Article 21 A fund management company shall announce major changes in accordance with laws, administrative regulations and the provisions of the China Securities Regulatory Commission.
Article 22 The dissolution of a fund management company shall be carried out only after the China Securities Regulatory Commission cancels its fund management qualification.
The dissolution of a fund management company shall be handled in accordance with the Company Law and other laws and administrative regulations.
Sino-foreign joint venture fund company
Article 23 The State allows the establishment of Sino-foreign joint venture fund companies.

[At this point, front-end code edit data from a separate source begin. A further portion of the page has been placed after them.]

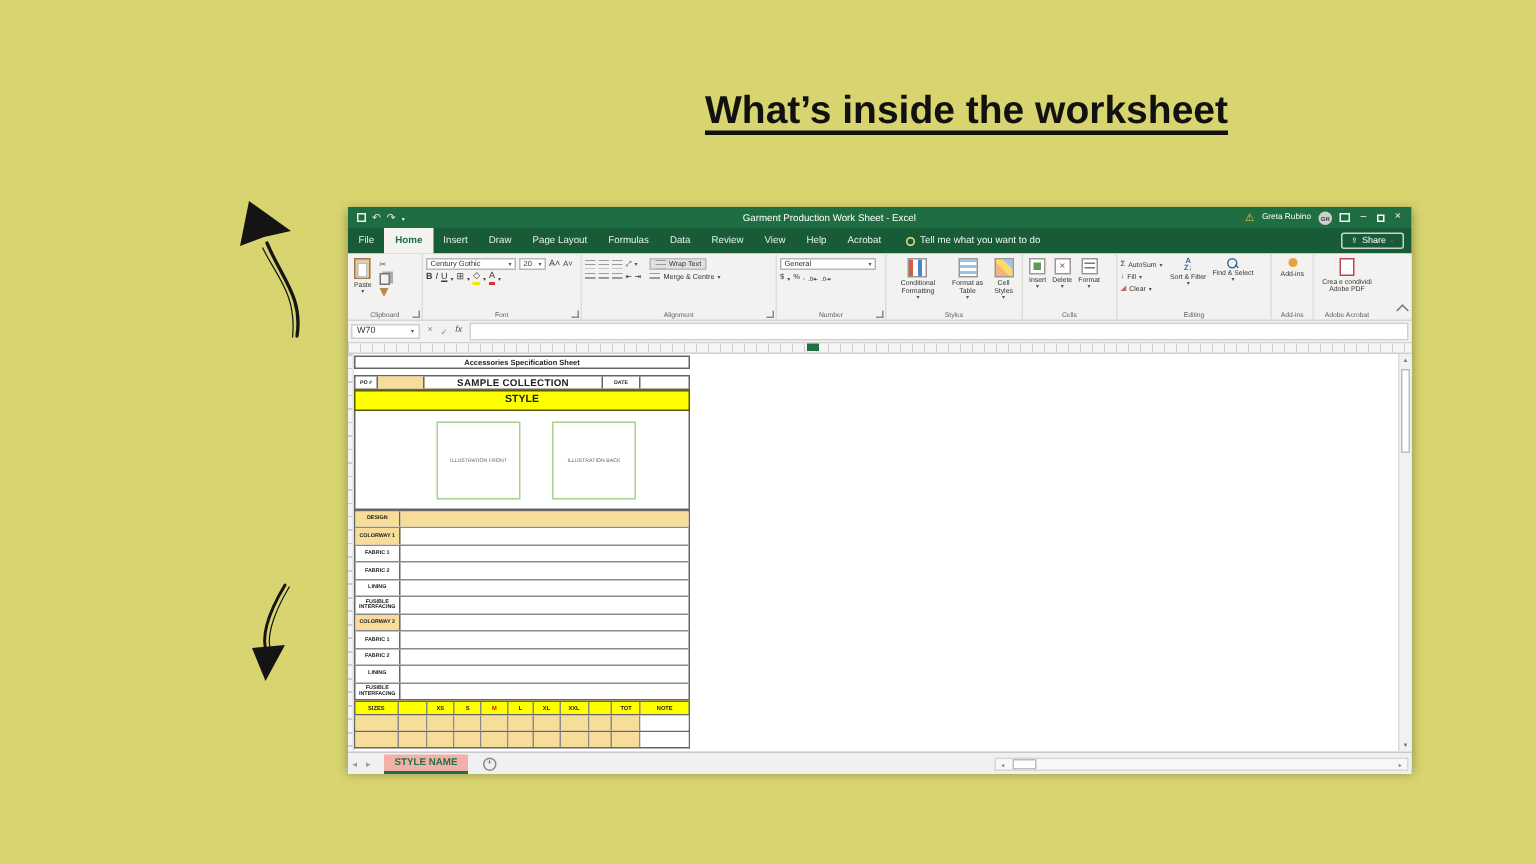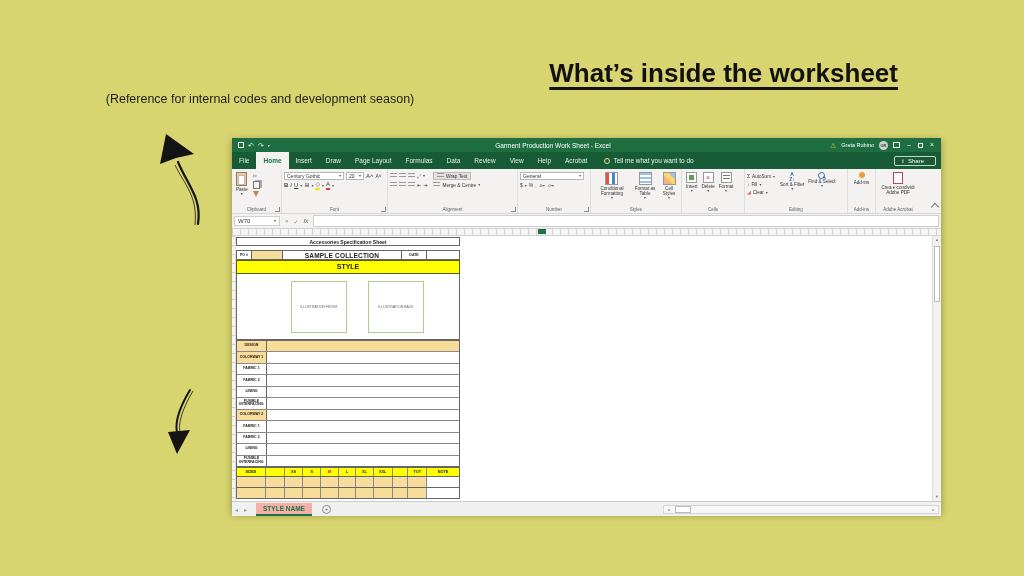--- a/index.html
+++ b/index.html
@@ -6,7 +6,7 @@
   .slide{position:relative;width:1024px;height:576px;background:#d8d46f;overflow:hidden;
          font-family:"Liberation Sans",sans-serif;color:#1c1c1c;}
   
-  .slide-title{position:absolute;left:470px;top:58px;width:428px;text-align:right;
+  .slide-title{position:absolute;left:470px;top:58px;width:428px;text-align:left;
     font-size:26px;font-weight:bold;color:#111;
     text-decoration:underline;text-decoration-thickness:2.5px;text-underline-offset:5px;}
   .ann{position:absolute;text-align:center;font-size:12.5px;line-height:15.6px;color:#1f1f1f;}

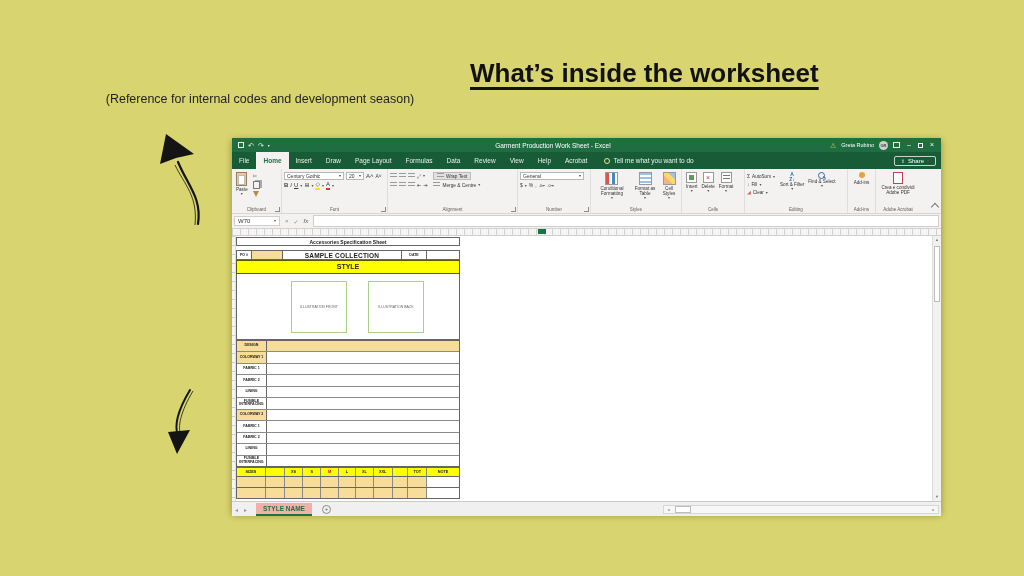--- a/index.html
+++ b/index.html
@@ -155,7 +155,6 @@
   <div class="slide-title">What’s inside the worksheet</div>
 
   <div class="ann ann-style">
-    <div>(Reference for internal codes and development season)</div>
   </div>
   <div class="ann ann-sketch">
     <div>Sketches or Technical Drawings</div>

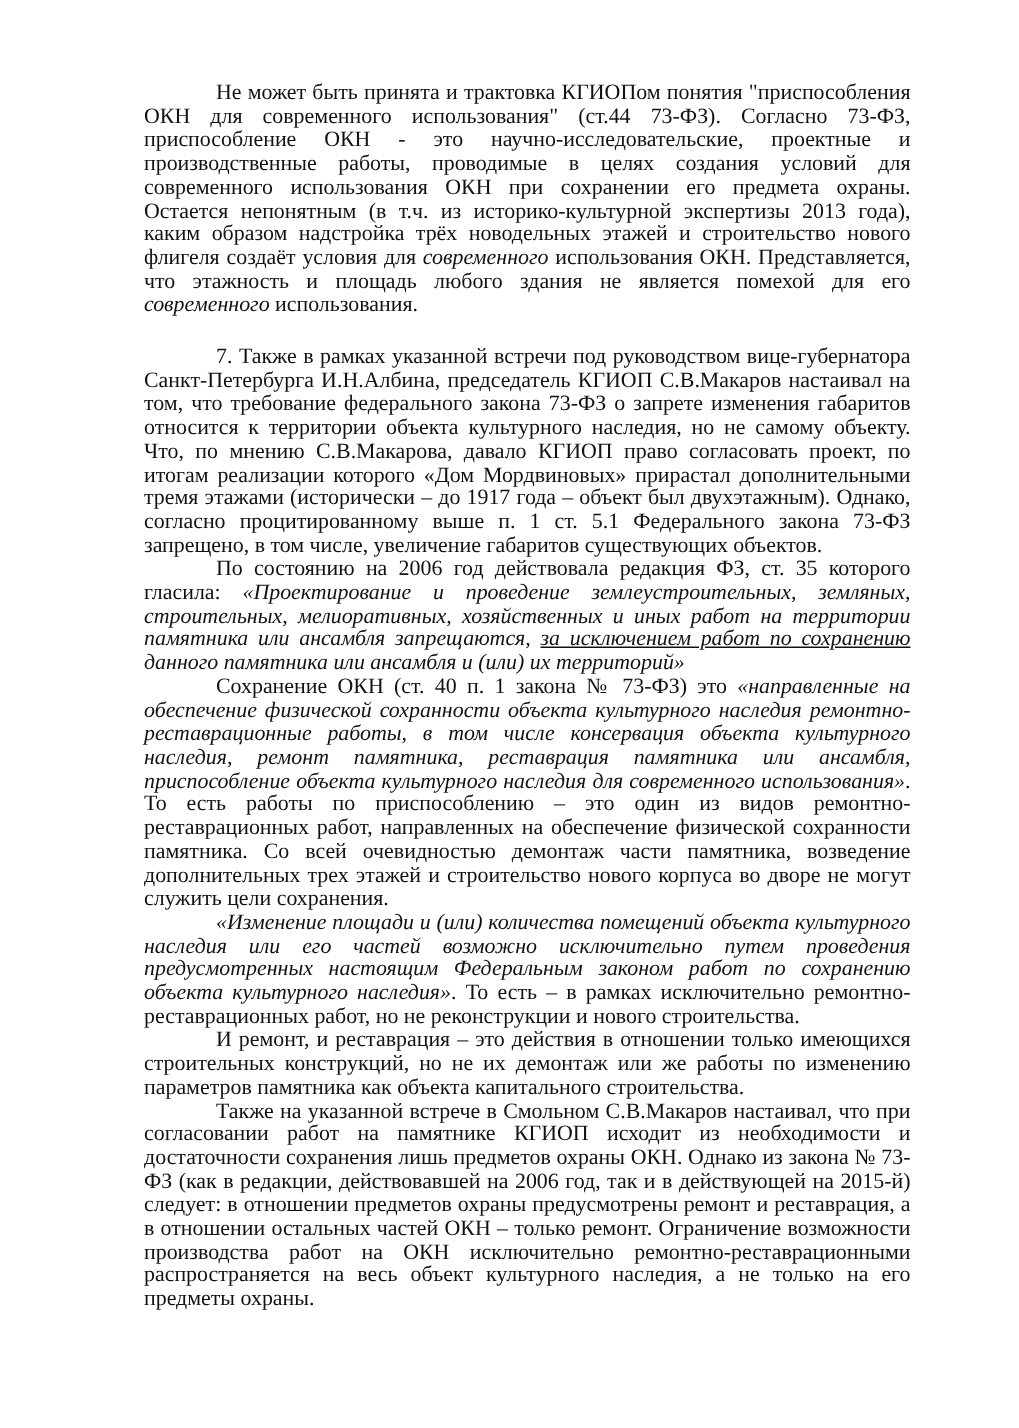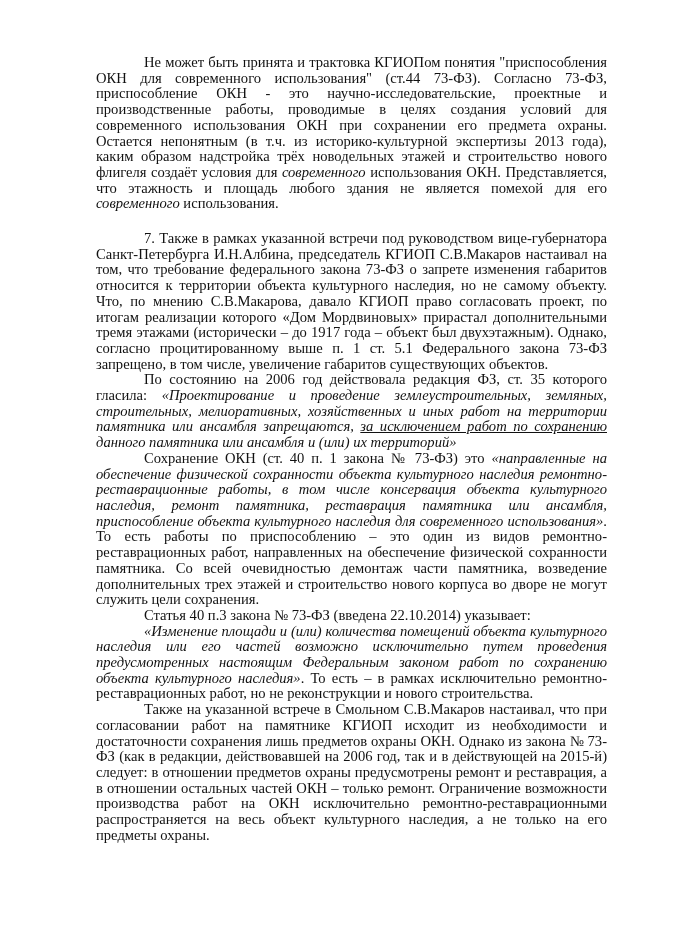--- a/index.html
+++ b/index.html
@@ -24,7 +24,6 @@
     <p class="indent"><span>7. Также в рамках указанной встречи под руководством вице-губернатора Санкт-Петербурга И.Н.Албина, председатель КГИОП С.В.Макаров настаивал на том, что требование федерального закона 73-ФЗ о запрете  изменения  габаритов относится к территории объекта культурного наследия, но не самому объекту. Что, по мнению С.В.Макарова, давало КГИОП право согласовать проект, по итогам реализации которого «Дом Мордвиновых» прирастал дополнительными тремя этажами (исторически – до 1917 года – объект был двухэтажным). Однако, согласно процитированному выше п. 1 ст. 5.1 Федерального закона 73-ФЗ запрещено, в том числе, увеличение габаритов существующих объектов.</span></p>
     <p class="indent"><span>По состоянию  на 2006 год действовала редакция ФЗ,  ст. 35 которого гласила: </span><i>«Проектирование и проведение землеустроительных, земляных, строительных, мелиоративных, хозяйственных и иных работ на территории памятника или ансамбля запрещаются, </i><i style="text-decoration: underline;">за исключением работ по сохранению</i><i> данного памятника или ансамбля и (или) их территорий»</i></p>
     <p class="indent"><span>Сохранение ОКН (ст. 40 п. 1 закона № 73-ФЗ) это </span><i>«направленные на обеспечение физической сохранности объекта культурного наследия ремонтно-реставрационные работы, в том числе консервация объекта культурного наследия, ремонт памятника, реставрация памятника или ансамбля, приспособление объекта культурного наследия для современного использования»</i><span>. То есть работы по приспособлению – это один из видов ремонтно-реставрационных работ, направленных на обеспечение физической сохранности памятника. Со всей очевидностью демонтаж части памятника, возведение дополнительных трех этажей и строительство нового корпуса во дворе не могут служить цели сохранения.</span></p>
-    <p class="indent"><span>Статья 40 п.3 закона № 73-ФЗ (введена 22.10.2014) указывает:</span></p>
     <p class="indent"><i>«Изменение площади и (или) количества помещений объекта культурного наследия или его частей возможно исключительно путем проведения предусмотренных настоящим Федеральным законом работ по сохранению объекта культурного наследия»</i><span>. То есть – в рамках исключительно  ремонтно-реставрационных работ, но не реконструкции и нового строительства.</span></p>
     <p class="indent"><span>Также на указанной встрече в Смольном С.В.Макаров настаивал, что при согласовании работ на памятнике  КГИОП исходит из необходимости и достаточности сохранения лишь предметов охраны ОКН. Однако из  закона № 73-ФЗ (как в редакции, действовавшей на 2006 год, так и в действующей на 2015-й) следует: в отношении предметов охраны предусмотрены ремонт и реставрация, а в отношении остальных частей ОКН – только ремонт. Ограничение возможности производства работ на ОКН исключительно ремонтно-реставрационными распространяется на весь объект культурного наследия, а не только на его предметы охраны.</span></p>
   </div>

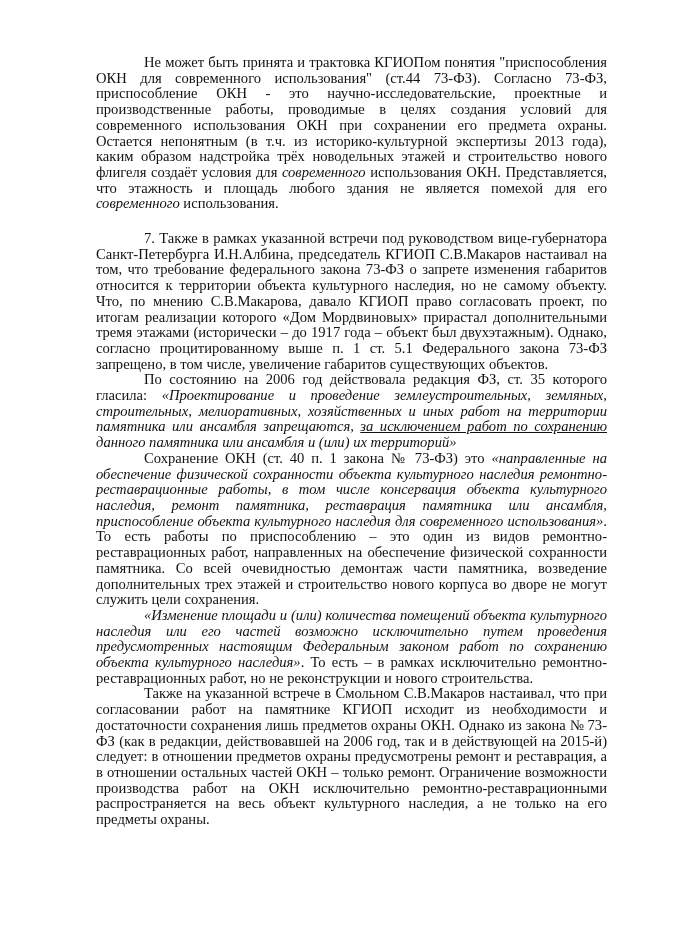--- a/index.html
+++ b/index.html
@@ -25,6 +25,7 @@
     <p class="indent"><span>По состоянию  на 2006 год действовала редакция ФЗ,  ст. 35 которого гласила: </span><i>«Проектирование и проведение землеустроительных, земляных, строительных, мелиоративных, хозяйственных и иных работ на территории памятника или ансамбля запрещаются, </i><i style="text-decoration: underline;">за исключением работ по сохранению</i><i> данного памятника или ансамбля и (или) их территорий»</i></p>
     <p class="indent"><span>Сохранение ОКН (ст. 40 п. 1 закона № 73-ФЗ) это </span><i>«направленные на обеспечение физической сохранности объекта культурного наследия ремонтно-реставрационные работы, в том числе консервация объекта культурного наследия, ремонт памятника, реставрация памятника или ансамбля, приспособление объекта культурного наследия для современного использования»</i><span>. То есть работы по приспособлению – это один из видов ремонтно-реставрационных работ, направленных на обеспечение физической сохранности памятника. Со всей очевидностью демонтаж части памятника, возведение дополнительных трех этажей и строительство нового корпуса во дворе не могут служить цели сохранения.</span></p>
     <p class="indent"><i>«Изменение площади и (или) количества помещений объекта культурного наследия или его частей возможно исключительно путем проведения предусмотренных настоящим Федеральным законом работ по сохранению объекта культурного наследия»</i><span>. То есть – в рамках исключительно  ремонтно-реставрационных работ, но не реконструкции и нового строительства.</span></p>
+    <p class="indent"><span>И ремонт, и реставрация – это действия в отношении только имеющихся строительных конструкций, но не их демонтаж или же работы по изменению параметров памятника как объекта капитального строительства.</span></p>
     <p class="indent"><span>Также на указанной встрече в Смольном С.В.Макаров настаивал, что при согласовании работ на памятнике  КГИОП исходит из необходимости и достаточности сохранения лишь предметов охраны ОКН. Однако из  закона № 73-ФЗ (как в редакции, действовавшей на 2006 год, так и в действующей на 2015-й) следует: в отношении предметов охраны предусмотрены ремонт и реставрация, а в отношении остальных частей ОКН – только ремонт. Ограничение возможности производства работ на ОКН исключительно ремонтно-реставрационными распространяется на весь объект культурного наследия, а не только на его предметы охраны.</span></p>
   </div>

Among the Sino-foreign joint venture fund management companies, the domestic shareholders with the highest proportion of capital contribution shall meet the requirements of major shareholders as stipulated in the second paragraph of Article 7 of the Measures for the Administration of Securities Investment Fund Management Companies; Other domestic shareholders shall meet the conditions specified in Article 8:
An overseas shareholder of a Sino-foreign joint venture fund management company shall meet the following conditions:
(1) It is a financial institution established in accordance with the laws of the country or region where it is located, legally existing and having experience in financial asset management, with sound finances and good credit standing, and has not been punished by regulatory authorities or judicial organs;
(2) The country or region where it is located has a sound securities law and regulatory system, and its securities regulatory agency has signed a memorandum of understanding on securities regulatory cooperation with the China Securities Regulatory Commission or other institutions recognized by the China Securities Regulatory Commission, and maintained an effective regulatory cooperation relationship;
(3) The equivalent convertible currency with paid-in capital of not less than 300 million yuan;
(4) Other conditions approved by the State Council and stipulated by China Securities Regulatory Commission.
The provisions of the preceding paragraph shall apply mutatis mutandis to investment institutions in Hong Kong Special Administrative Region, Macao Special Administrative Region and Taiwan Province Province.
Shareholder restrictions of fund companies
Article 24 Shareholders of a fund management company shall not hold shares of other shareholders, nor shall they own the rights and interests of other shareholders; It shall not belong to the same actual controller or have other related relationships with other shareholders. The proportion of foreign investment or equity owned by a Sino-foreign joint venture fund management company shall not exceed the commitment of the state securities industry to open to the outside world.
No more than two institutions or multiple institutions controlled by the same actual controller, and no more than one holding fund management company (this requirement is commonly known as "one participation and one control").